Give the president credit: He did not dwell on the source of this spill, the hands-off big business advocates. In a 2,700-word speech, he allowed only 71 to recount the results of a misplaced philosophy and the incestuous oil-and-inspector relationship at the Minerals Mismanagement Service.
I am so with the president on this. Feel-good blaming won't benefit the fishermen or fisheries of the Gulf Coast. It will not bring back those canceled vacations to Gulf coast beaches. Obama said, "I'm happy to look at other ideas and approaches from either party - as long they seriously tackle our addiction to fossil fuels." Given his willingness to engage those who disagree with him, even more, it seems, than with those who like his policies, he obviously meant it.
So why does the Republican leadership continue to mutter like drones, encouraging opportunism instead of seizing opportunity? When the president declared war on the spill, Bobby Jindal, the Republican governor of Louisiana, rushed to the cameras to declare, "we're losing the war." Well, yes, those who ignore their defenses and safety precautions start off losing a war; but those who work together with determination may yet win it.

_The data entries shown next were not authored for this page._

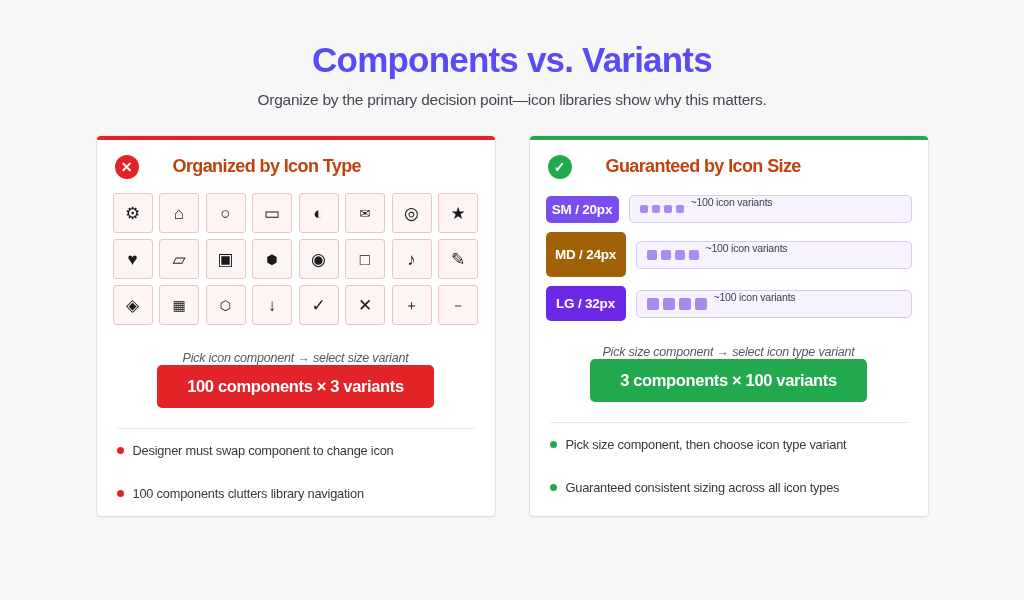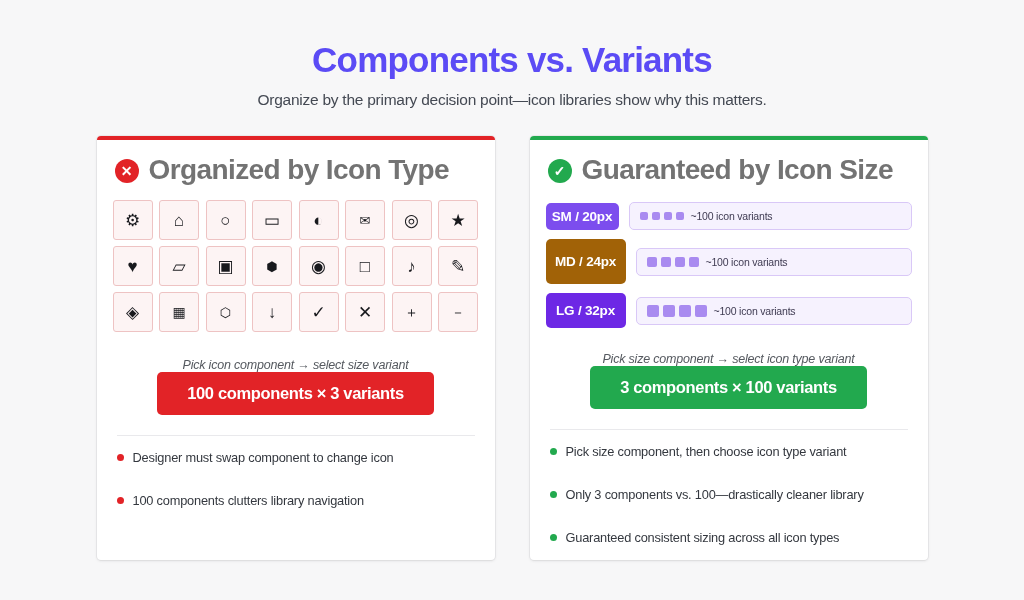--- a/index.html
+++ b/index.html
@@ -79,25 +79,26 @@
     flex: 0 0 24px;
     display: flex;
     align-items: center;
     justify-content: center;
     color: #fff;
     font-size: 14px;
     font-weight: 700;
     line-height: 1;
   }
   .card-title {
-    font-size: 28px;
+    font-size: 18px;
     font-weight: 800;
-    color: #737373;
+    color: #c2410c;
     letter-spacing: -0.6px;
     line-height: 1.1;
+    margin-left: 24px;
   }
   
   .icon-grid {
     display: grid;
     grid-template-columns: repeat(8, 1fr);
     gap: 6px;
     padding: 0 0 4px 0;
   }
   .icon-cell {
     aspect-ratio: 1 / 1;
@@ -142,21 +143,20 @@
   .size-pill.sm { width: 73px; height: 27px; background: #7c4dee; }
   .size-pill.md { width: 80px; height: 45px; background: #a16207; }
   .size-pill.lg { width: 80px; height: 35px; background: #6d28e5; }
   .variants-box {
     flex: 1 1 auto;
     border: 1px solid #d9c8f7;
     background: #f6f2fe;
     border-radius: 5px;
     height: 28px;
     display: flex;
-    align-items: center;
     gap: 7px;
     padding: 0 10px;
     box-sizing: border-box;
   }
   .swatches { display: flex; align-items: center; gap: 4px; }
   .sw { background: #a98bf0; border-radius: 2px; }
   .sw.s { width: 8px; height: 8px; }
   .sw.m { width: 10px; height: 10px; }
   .sw.l { width: 12px; height: 12px; }
   .variants-label {
@@ -397,24 +397,20 @@
 
         <div class="divider"></div>
 
         <ul class="bullets">
           <li>
               <span class="dot good"></span>
               <span>Pick size component, then choose icon type variant</span>
             </li>
           <li>
               <span class="dot good"></span>
-              <span>Only 3 components vs. 100—drastically cleaner library</span>
-            </li>
-          <li>
-              <span class="dot good"></span>
               <span>Guaranteed consistent sizing across all icon types</span>
             </li>
         </ul>
       </div>
     </div>
 
   </div>
 </div>
 
 </body></html>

Eventually, the artificial daily outrage of the Republican leadership, manufactured cookie-cutter fashion since Obama raised his right hand, begins to sound like the vuvuzelas heard at the World Cup - a wail and buzz that almost obscenely grates the nerves.
I wish some of my fellow talking heads would say to these Republican naysayers: "You don't have to love Obama. You honestly do not. But, let me ask you, do you love America?

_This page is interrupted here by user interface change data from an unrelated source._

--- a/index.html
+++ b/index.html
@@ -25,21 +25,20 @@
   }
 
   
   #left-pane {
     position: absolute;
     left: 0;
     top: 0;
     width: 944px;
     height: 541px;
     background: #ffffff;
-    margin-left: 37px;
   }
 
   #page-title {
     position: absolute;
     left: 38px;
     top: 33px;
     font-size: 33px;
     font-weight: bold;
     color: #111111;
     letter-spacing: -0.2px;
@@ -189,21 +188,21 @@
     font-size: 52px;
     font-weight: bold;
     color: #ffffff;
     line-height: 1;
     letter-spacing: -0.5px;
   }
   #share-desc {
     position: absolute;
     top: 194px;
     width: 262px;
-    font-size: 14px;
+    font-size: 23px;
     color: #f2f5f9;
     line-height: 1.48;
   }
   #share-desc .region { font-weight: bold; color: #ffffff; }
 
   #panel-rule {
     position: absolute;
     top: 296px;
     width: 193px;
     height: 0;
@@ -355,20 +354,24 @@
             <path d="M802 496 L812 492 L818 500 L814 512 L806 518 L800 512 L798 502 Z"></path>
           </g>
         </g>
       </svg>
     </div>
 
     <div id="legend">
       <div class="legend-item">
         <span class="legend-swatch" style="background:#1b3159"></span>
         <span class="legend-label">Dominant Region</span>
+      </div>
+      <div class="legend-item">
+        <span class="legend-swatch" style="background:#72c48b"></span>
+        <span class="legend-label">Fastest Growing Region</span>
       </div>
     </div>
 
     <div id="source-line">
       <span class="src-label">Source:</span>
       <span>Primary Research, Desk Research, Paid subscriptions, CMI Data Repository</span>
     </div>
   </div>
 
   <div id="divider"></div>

"At long last, are you so intent on vuvuzeling Obama's presidency into failure that you don't care if you drag all of us, and our beloved country, down with you?"
Snipe and blame will not bring the blessing that's granted "even in the midst of the storm."
Only if we share the costs together, politically as well as economically, can we be sure of "what sees us through - what has always seen us through - our strength, our resilience and our unyielding faith that something better awaits us if we summon the courage to reach for it.